» **WHAT YOU WILL DO**
Task for the records below: please retype exactly and only the lines from the first through the one with "text: 69 cm", with every picture omitted.

» **TASK INPUTS**
■ ■ ■ ■

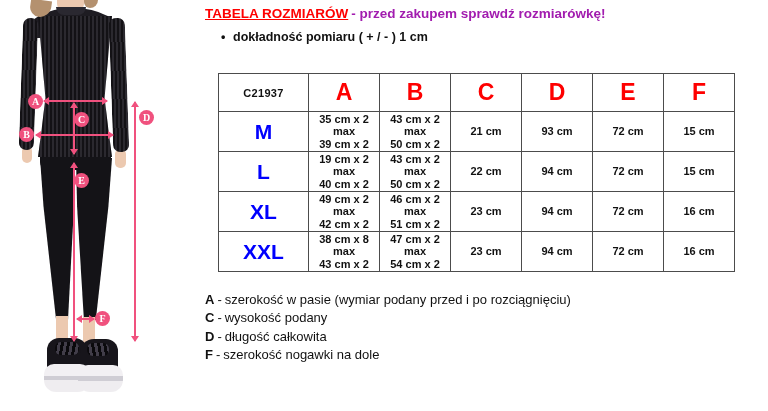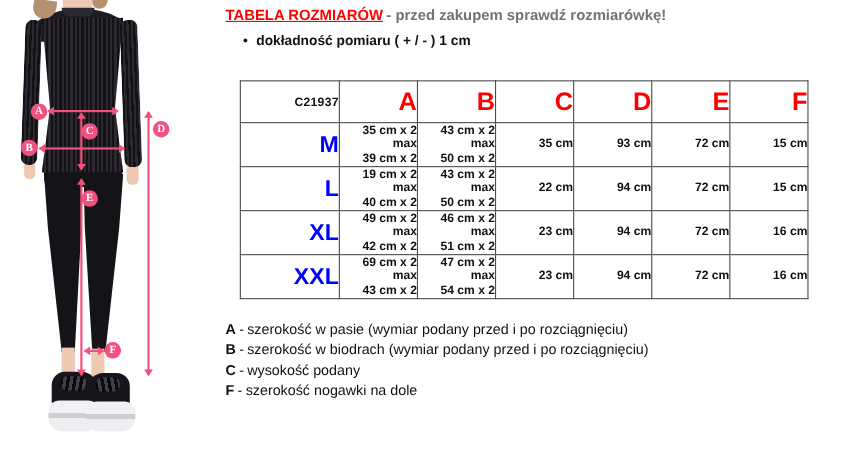"- przed zakupem sprawdź rozmiarówkę!" .t-black { color: #737373 -> #a21caf }
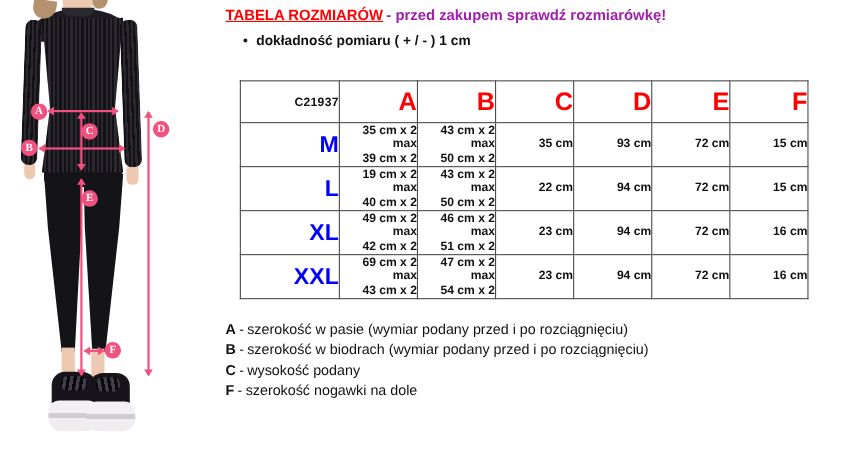"C21937" .size-table th,.size-table td { text-align: right -> center }
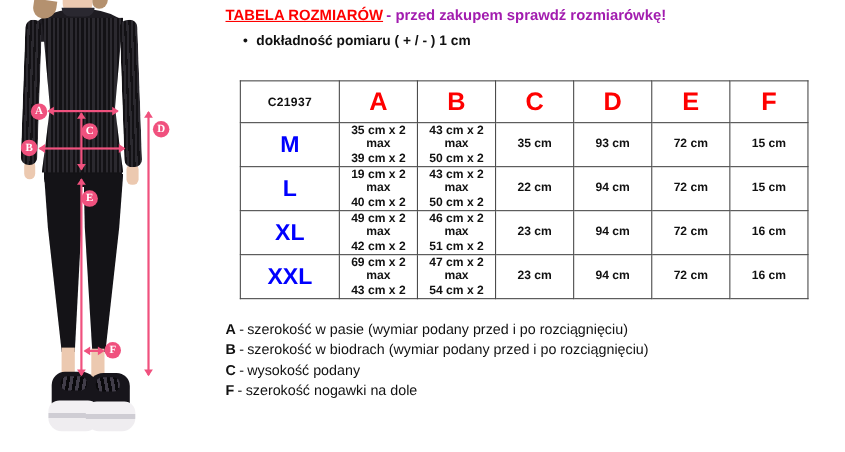"35 cm" td.cell { text: 35 -> 21 }
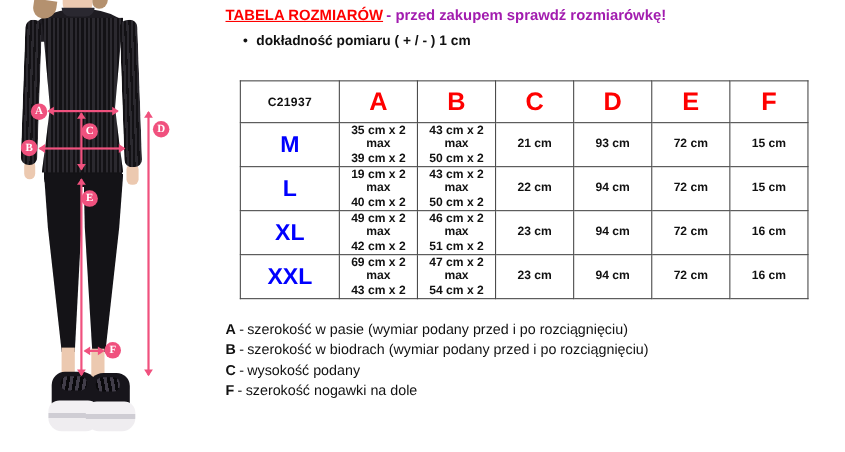"69 cm x 2" span.ln { text: 69 cm x 2 -> 38 cm x 8 }
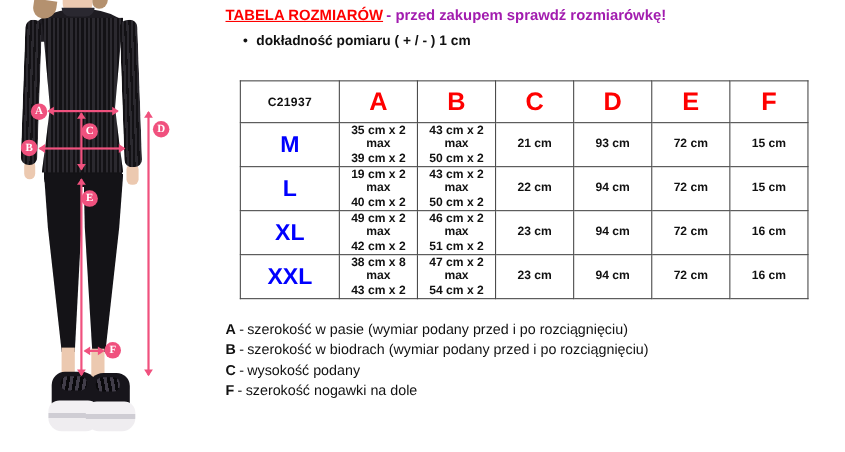"B - szerokość w biodrach" div.legend-line { html: <div><span>B</span><span>-</span><span>szerokość w biodrach (wymiar podany przed i po rozciągnięciu)</span></div> -> none }
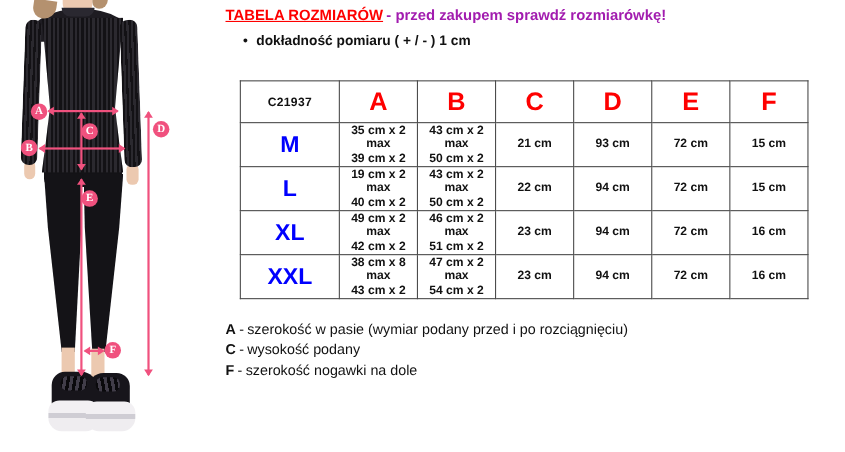"D - długość całkowita" div.legend-line { html: none -> <div><span>D</span><span>-</span><span>długość całkowita</span></div> }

■ ■ ■ ■

» **RESULT OF THIS EXERCISE**
"- przed zakupem sprawdź rozmiarówkę!" .t-black { color: #737373 -> #a21caf }
"C21937" .size-table th,.size-table td { text-align: right -> center }
"35 cm" td.cell { text: 35 -> 21 }
"69 cm x 2" span.ln { text: 69 cm x 2 -> 38 cm x 8 }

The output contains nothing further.